**The records**.
== Segment start ==

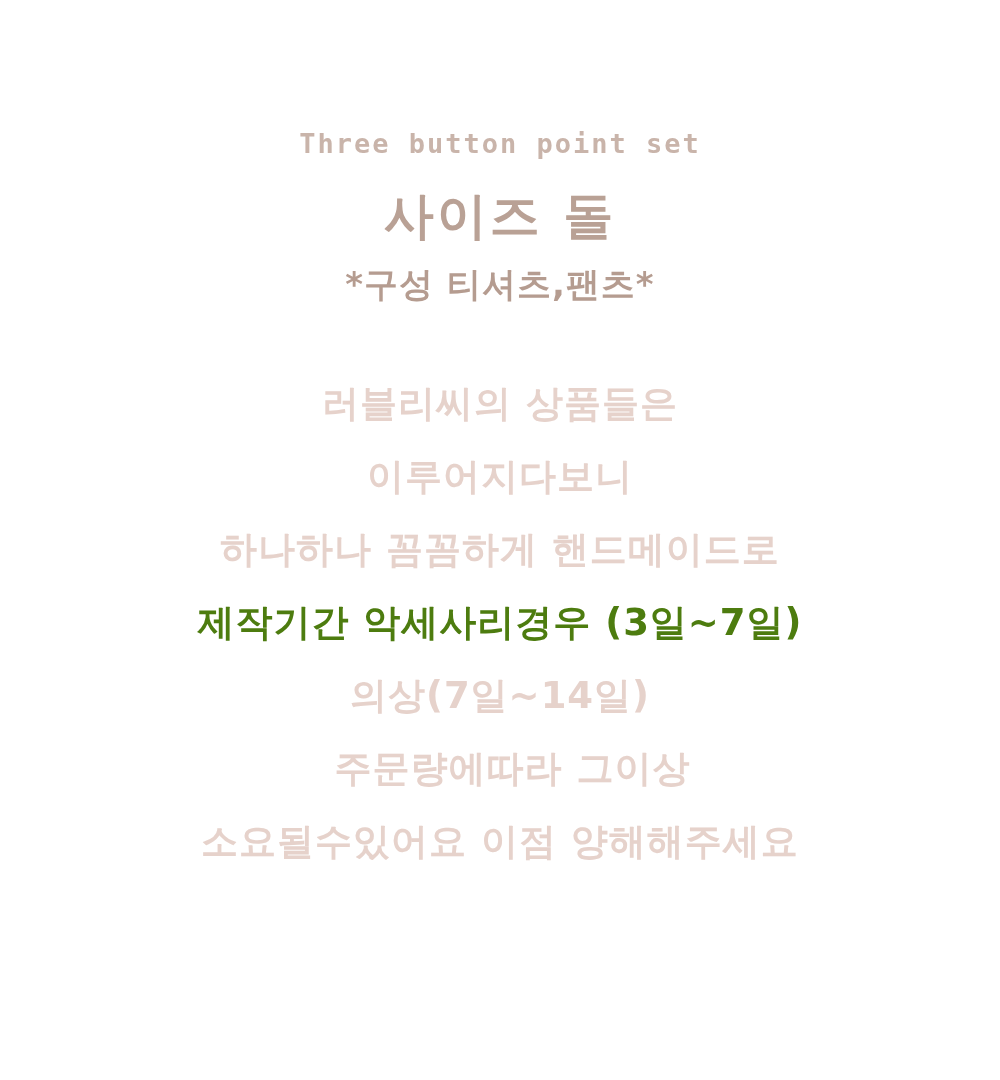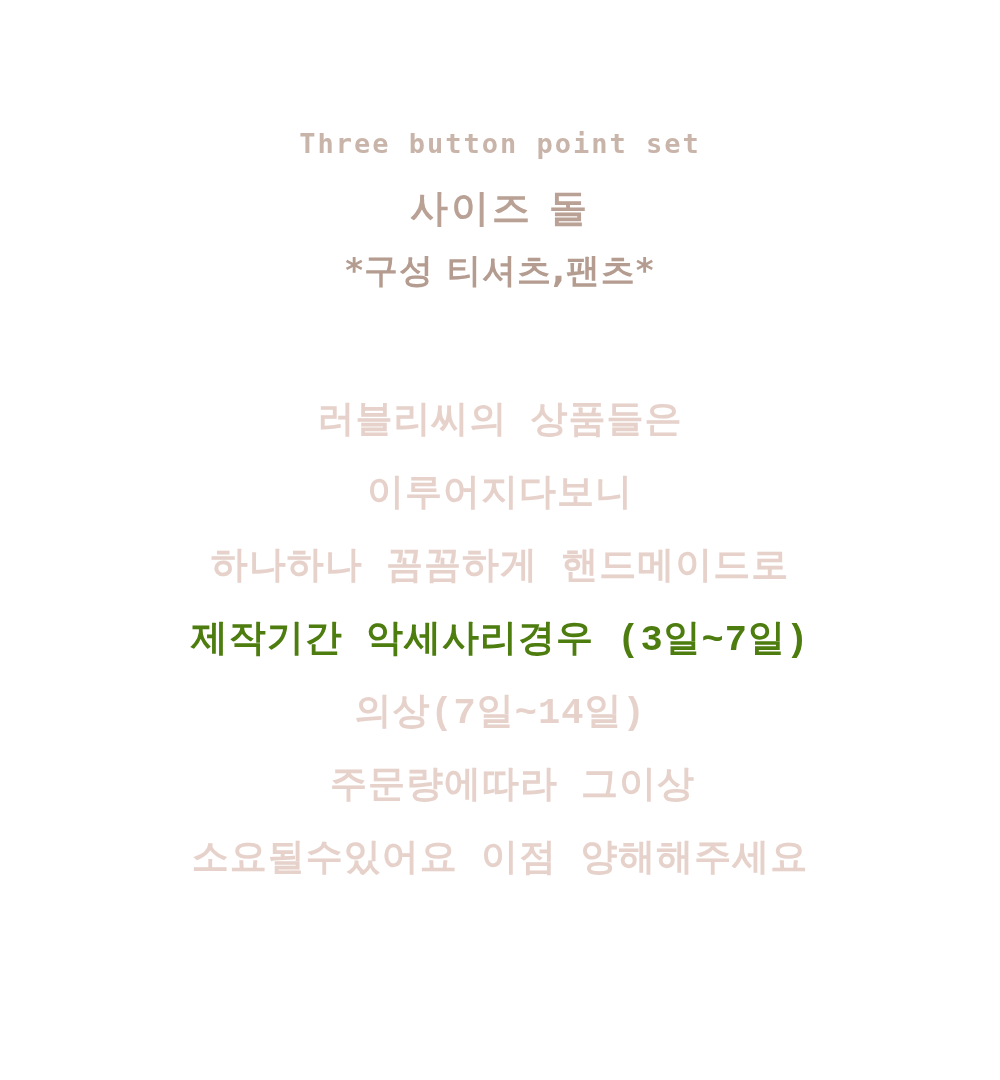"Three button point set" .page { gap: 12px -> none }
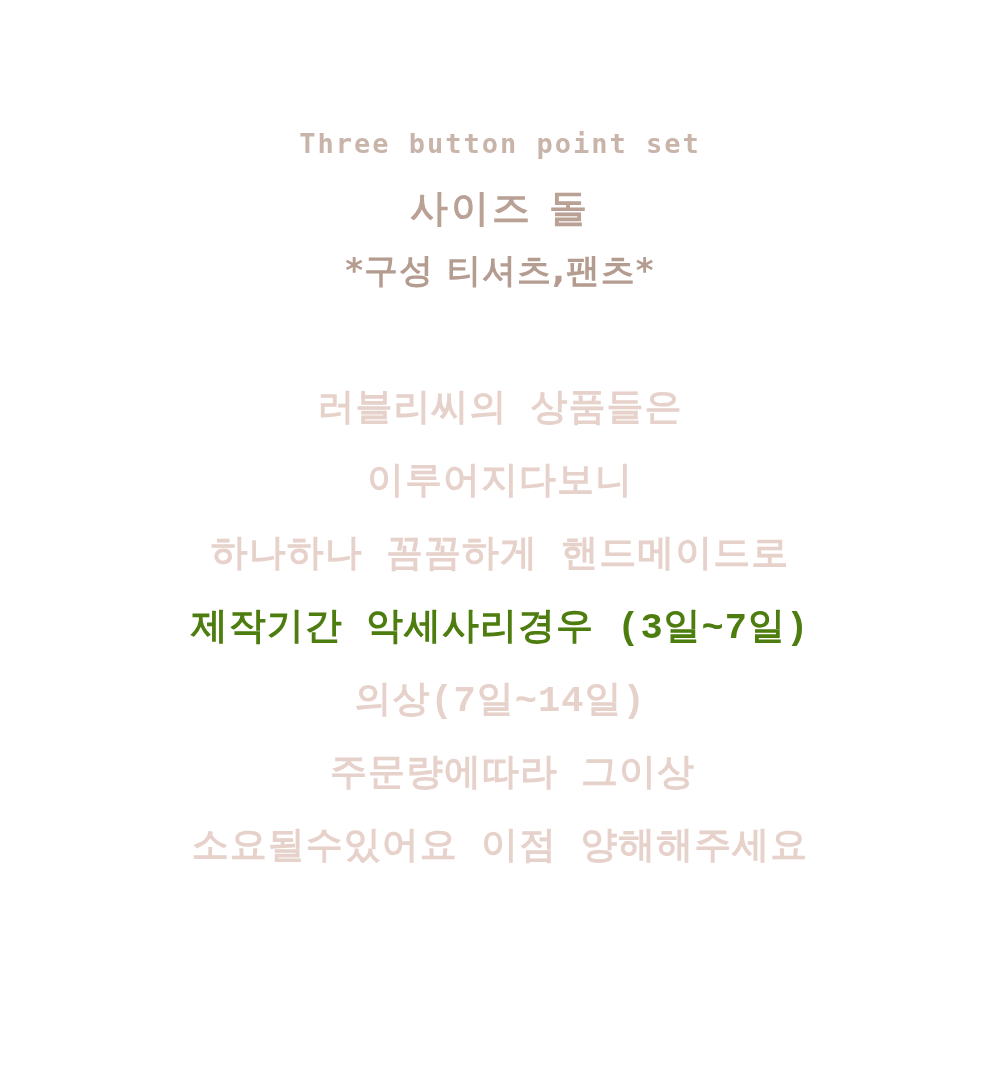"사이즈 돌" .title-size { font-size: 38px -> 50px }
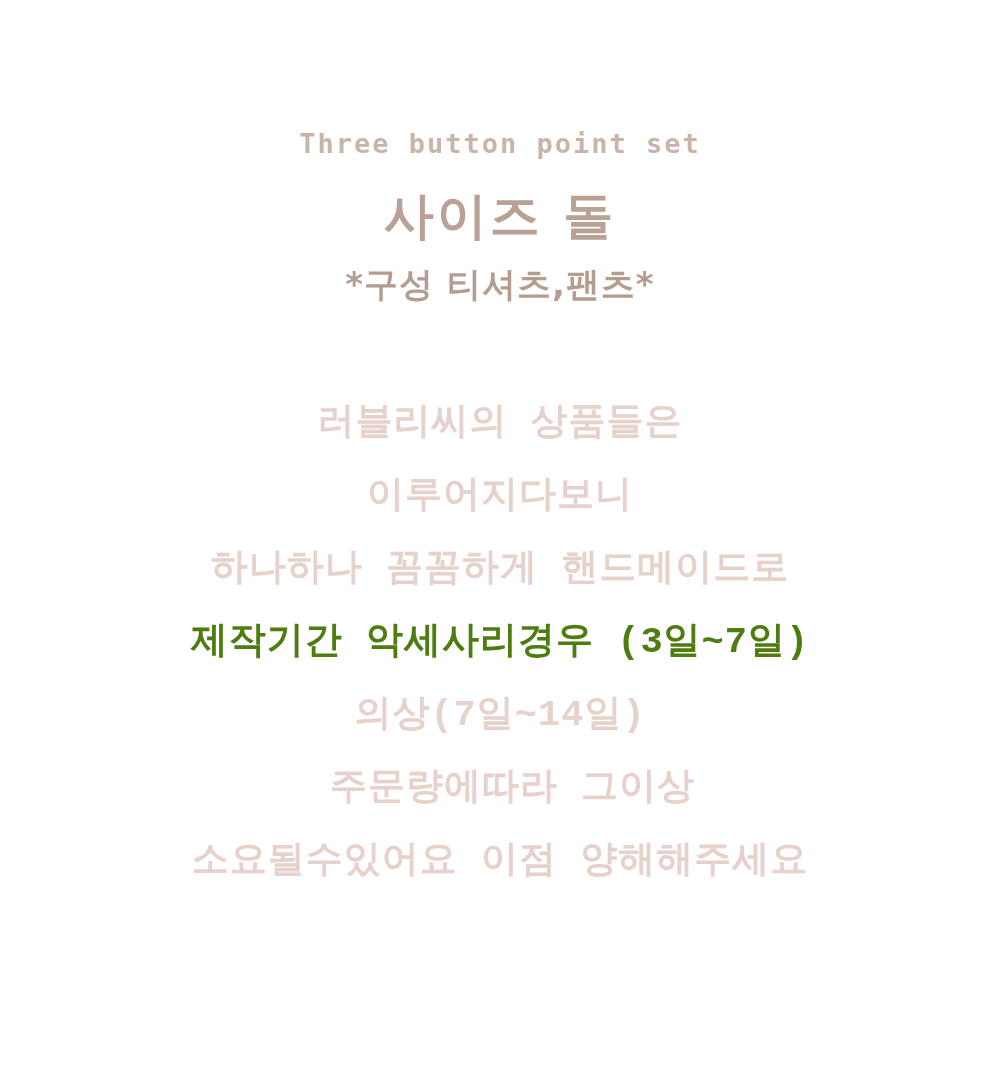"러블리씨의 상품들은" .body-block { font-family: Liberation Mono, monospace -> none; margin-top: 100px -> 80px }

== Segment end ==
== Segment start ==

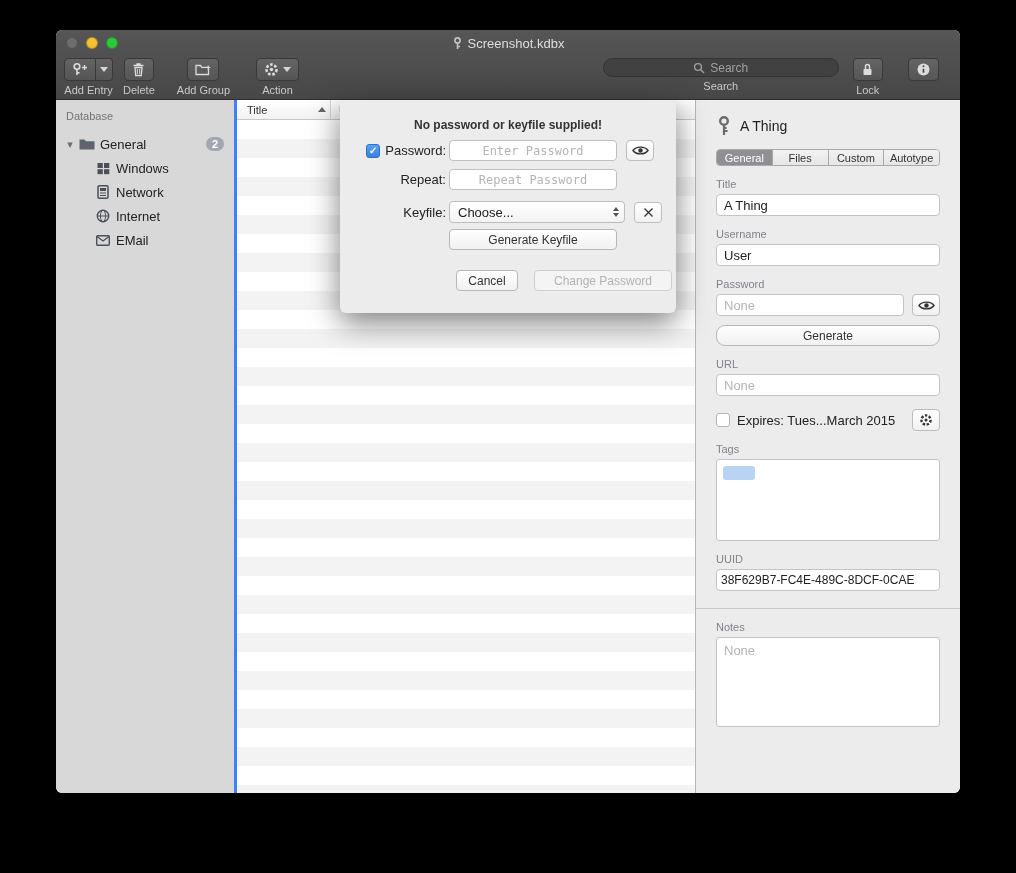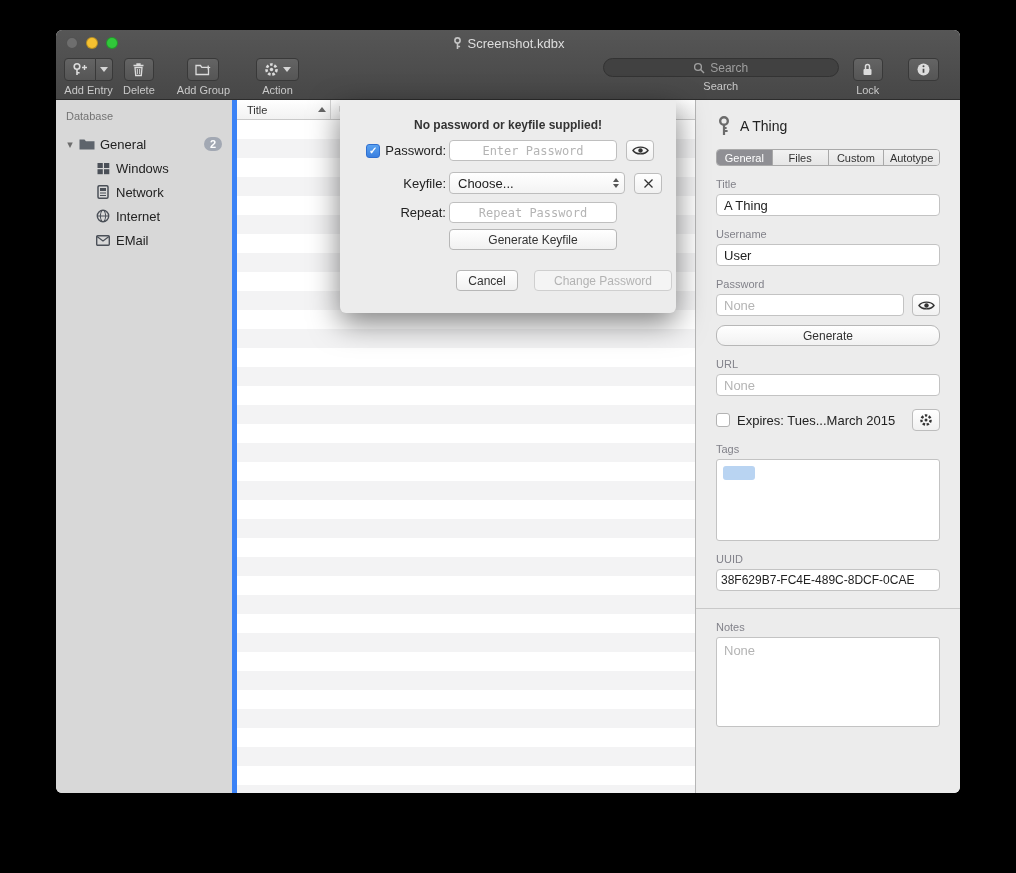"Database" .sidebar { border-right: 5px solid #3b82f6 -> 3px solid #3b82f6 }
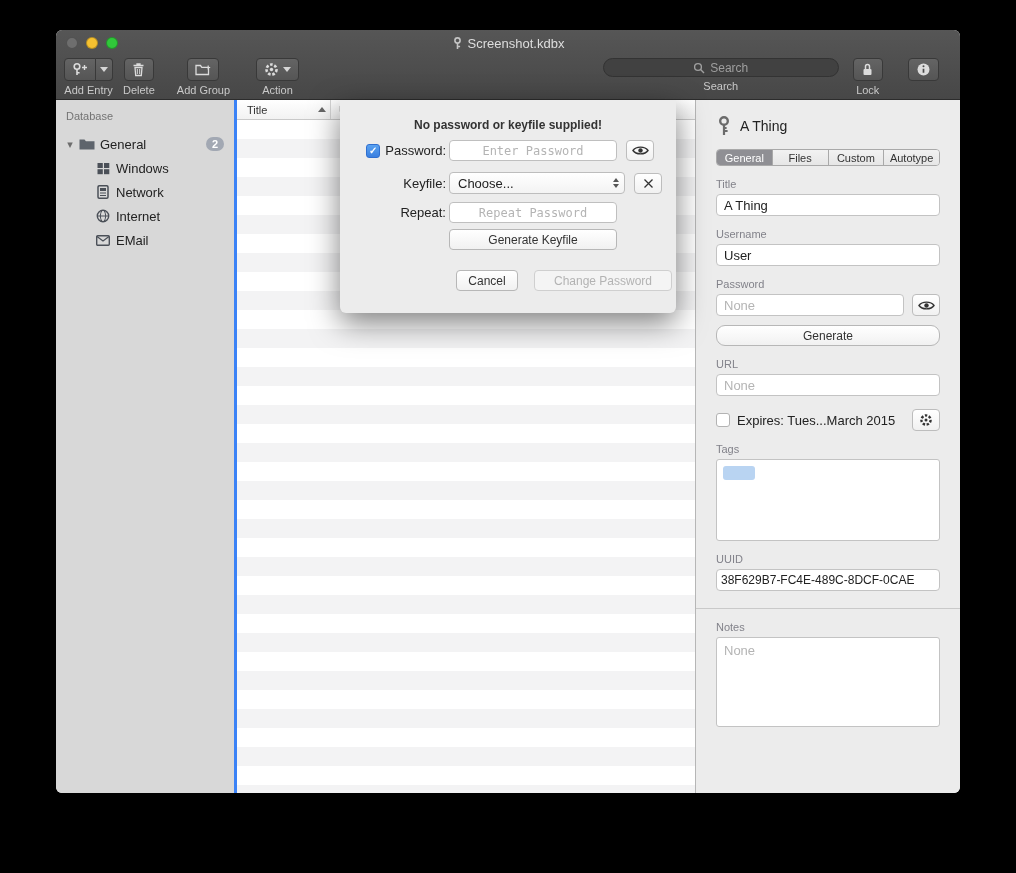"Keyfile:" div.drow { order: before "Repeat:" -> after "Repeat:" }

== Segment end ==
== Segment start ==

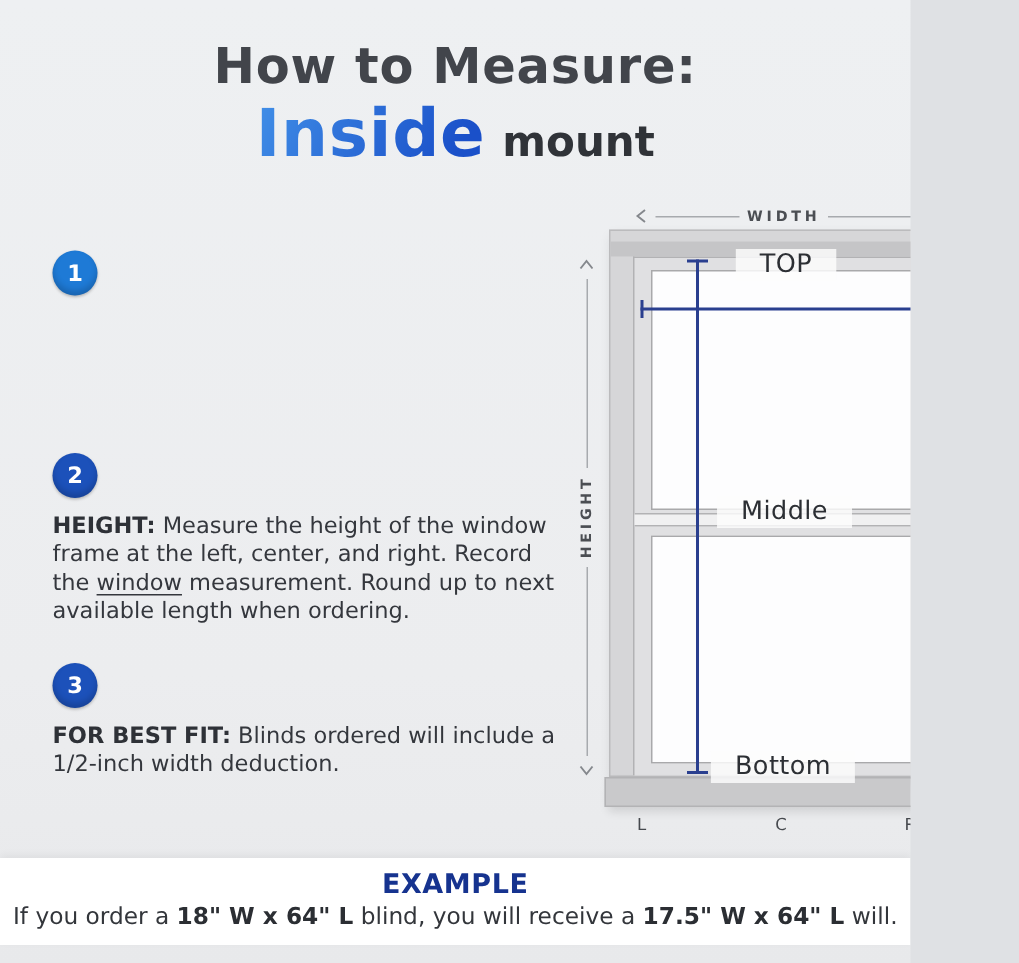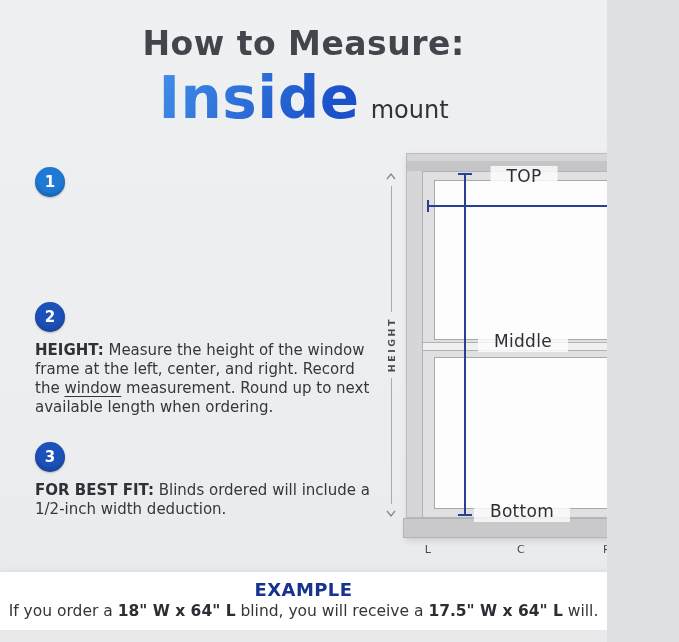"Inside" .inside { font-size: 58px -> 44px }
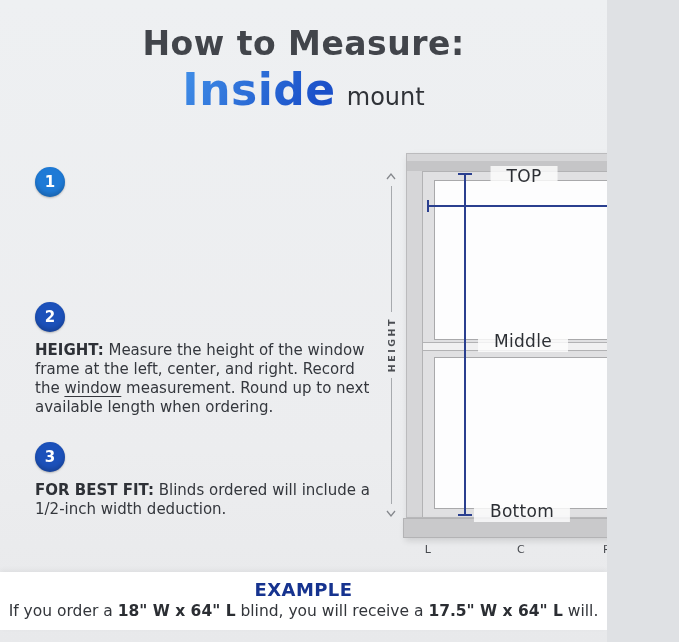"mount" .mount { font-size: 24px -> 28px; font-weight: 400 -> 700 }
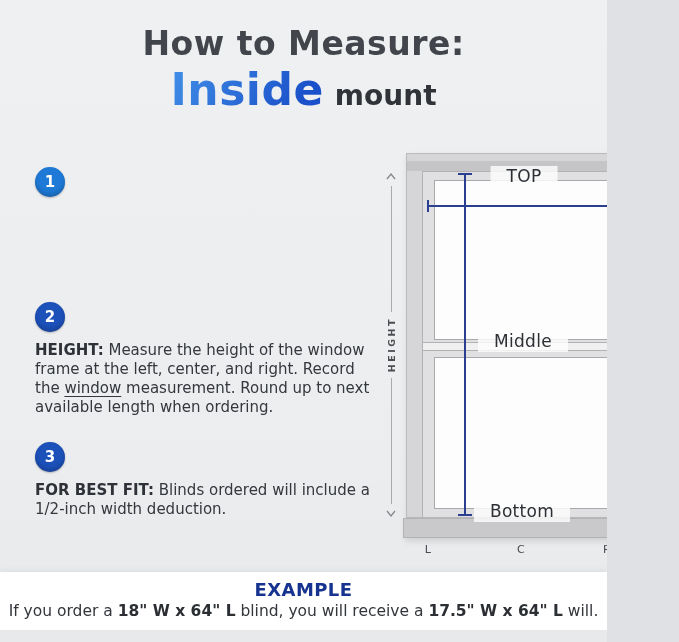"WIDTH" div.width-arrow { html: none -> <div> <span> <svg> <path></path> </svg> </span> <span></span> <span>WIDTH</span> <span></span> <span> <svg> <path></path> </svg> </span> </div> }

== Segment end ==

**Required action**.
Print exactly, with no pictures, the lines above from the one that holds "gap: 12px ->" through the one that holds "Liberation Mono, monospace", both of them included.

**Result**.
"Three button point set" .page { gap: 12px -> none }
"사이즈 돌" .title-size { font-size: 38px -> 50px }
"러블리씨의 상품들은" .body-block { font-family: Liberation Mono, monospace -> none; margin-top: 100px -> 80px }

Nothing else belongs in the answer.